As described above, according to the present invention,
The dislocation coefficient of the rigid internal gear is selected in advance, and the dislocation coefficient of the cup-shaped flexible external gear is obtained from the above equations (1), (2), and (3) as a function of the deflection coefficient. Accordingly, the rigid internal gear is processed as a constant or variable dislocation gear, and the cup-shaped flexible external gear is processed as a continuous dislocation gear. Therefore, according to the present invention, it is possible for the first time to realize good three-dimensional meshing over the entire tooth streak direction of both gears without causing problems such as interference.

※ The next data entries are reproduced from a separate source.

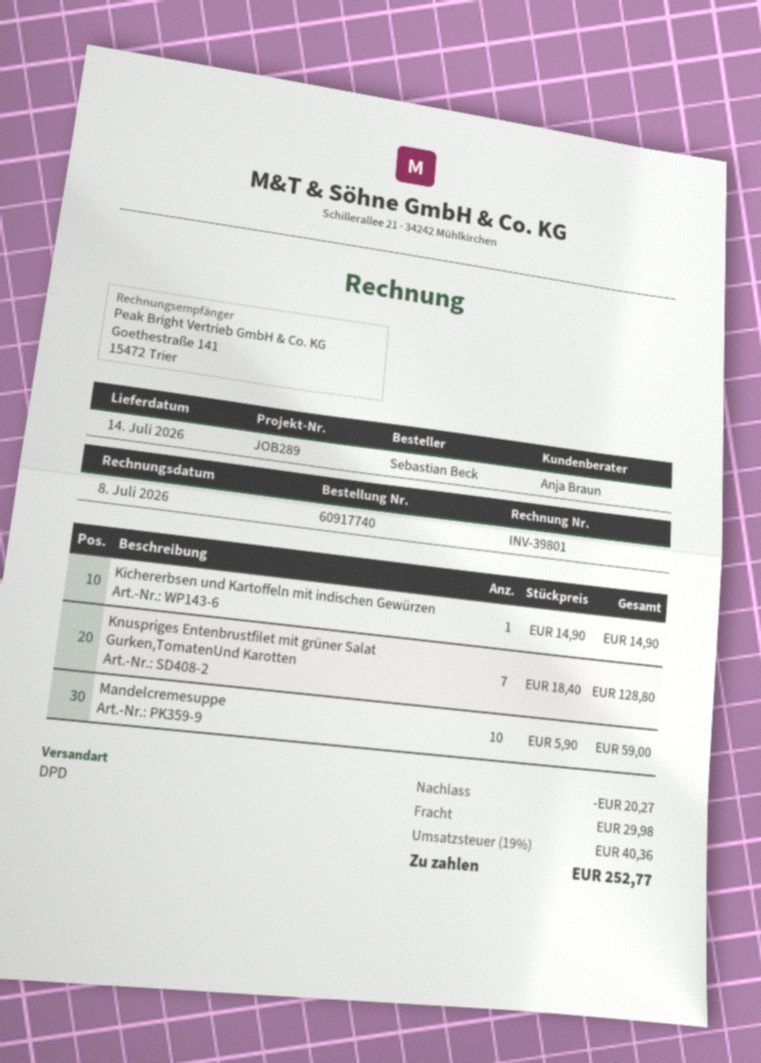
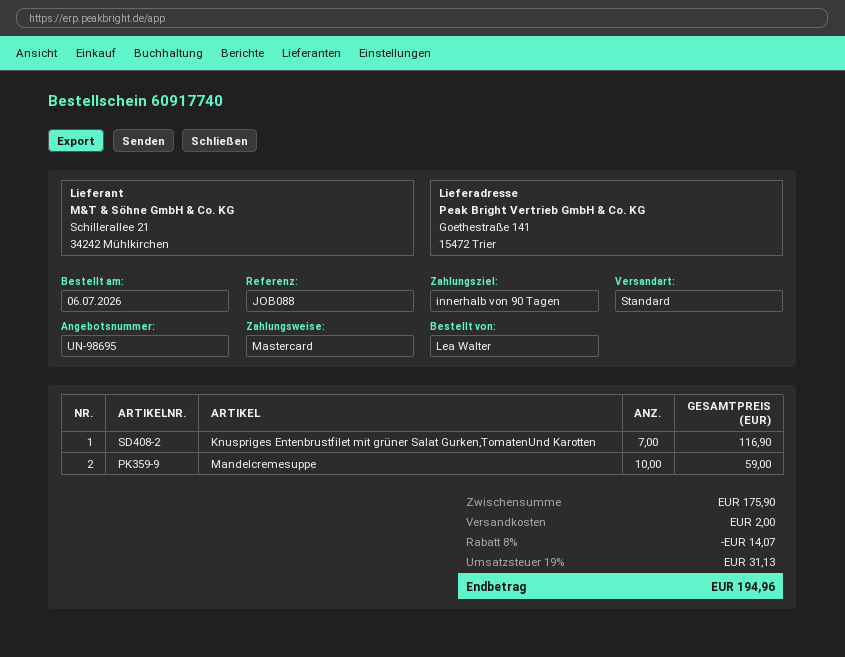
reference: JOB289 -> JOB088
ordered by: Sebastian Beck -> Lea Walter
shipping method: DPD -> standard
Kichererbsen und Kartoffeln mit indischen Gewürzen: 1 for 14.90 -> none
Knuspriges Entenbrustfilet mit grüner Salat Gurken,TomatenUnd Karotten: 7 for 128.80 -> 7 for 116.90
discount: 20.27 -> 14.07
shipping: 29.98 -> 2.00
tax: 19% = 40.36 -> 19% = 31.13
total: 252.77 -> 194.96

[Brief description of drawings]

FIG. 1 is a perspective view showing an example of a cup-shaped flexible meshing gear device.

2 is a front view of the device of FIG. 1. FIG.

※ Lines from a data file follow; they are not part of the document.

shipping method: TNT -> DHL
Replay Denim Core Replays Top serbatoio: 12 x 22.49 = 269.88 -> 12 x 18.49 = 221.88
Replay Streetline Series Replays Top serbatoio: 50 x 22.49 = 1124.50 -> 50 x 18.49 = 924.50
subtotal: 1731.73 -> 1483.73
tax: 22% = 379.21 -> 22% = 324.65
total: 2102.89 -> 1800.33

FIG. 3 is a vertical cross-sectional view showing a flexed state of a cup-shaped flexible external gear in the apparatus of FIG.

FIG. 4 is a vertical cross-sectional view showing a cup-shaped flexible external gear having a continuous dislocation tooth profile according to the present invention.

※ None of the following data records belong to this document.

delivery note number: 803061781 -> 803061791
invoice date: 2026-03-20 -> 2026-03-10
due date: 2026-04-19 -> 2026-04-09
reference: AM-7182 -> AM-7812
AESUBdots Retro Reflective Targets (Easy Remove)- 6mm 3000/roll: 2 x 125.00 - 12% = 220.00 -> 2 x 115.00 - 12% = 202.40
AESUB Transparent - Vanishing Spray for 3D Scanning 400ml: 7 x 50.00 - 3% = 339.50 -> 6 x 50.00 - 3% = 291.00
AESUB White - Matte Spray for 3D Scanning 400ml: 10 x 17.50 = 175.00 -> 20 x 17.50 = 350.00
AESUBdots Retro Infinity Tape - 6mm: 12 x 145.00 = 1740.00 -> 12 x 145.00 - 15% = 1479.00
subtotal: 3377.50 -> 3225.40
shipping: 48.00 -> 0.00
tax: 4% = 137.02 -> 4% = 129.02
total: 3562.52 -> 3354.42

5 is a partially enlarged sectional view showing a tooth profile of the cup-shaped flexible external gear of FIG. 4 in an enlarged manner.

FIG. 6 is an explanatory diagram for analyzing details of a tooth profile according to the present invention.

[Explanation of symbols]

 DESCRIPTION OF SYMBOLS 1 ... Cup type harmonic reducer 1a ... Device axis 2 ... Rigid internal gear 3 ... Cup-shaped flexible external gear 31 ... External teeth 32 ... Open end 33 ... Boss 4 ... Wave generator 4a ... Elliptical long axis

Claims (2)

[Claims] 1. A rigid internal gear, a cup-shaped flexible external gear arranged inside the rigid internal gear, and the external gear is bent in the radial direction to partially engage with the rigid internal gear. In a flexible meshing gear device having a wave generator that causes relative rotation between the rigid internal gear and the flexible external gear by moving the meshing position in the circumferential direction, the rigid internal gear and the flexible internal gear are provided. The tooth profile of the flexible external gear is an involute tooth profile having the same reference pressure angle, the tooth profile of the rigid internal gear is a transition tooth profile having a transition coefficient x _c , and the tooth profile of the flexible external gear is its axis. flexible meshing type gear device, characterized in that along the heart is a dislocation tooth profile was continuously rearrangement according addendum modification coefficient x _f determined according to the addendum modification coefficient x _c by the following formula 3. However, x _f: addendum modification coefficient x c of the flexible external _gear: shift coefficient of the rigid internal gear z _c: number of teeth k of the rigid internal gear: coefficient showing the deflection of any cross section perpendicular to the shaft of the flexible external gear n : 1/2 the number of teeth difference between the rigid internal gear and the flexible external gear R: Reduction ratio of the flexible meshing gear device α _o : Reference pressure angle χ: Auxiliary angle φ representing the tooth gap when there is no dislocation Auxiliary angle regarding the position of the contact point of the tooth profile j: 1/2 of the root rim thickness of the flexible external gear and the sum of the tooth roots 2. The flexible mesh type gear device according to claim 1, wherein the tooth profile of the rigid internal gear is a dislocation tooth profile with a constant dislocation.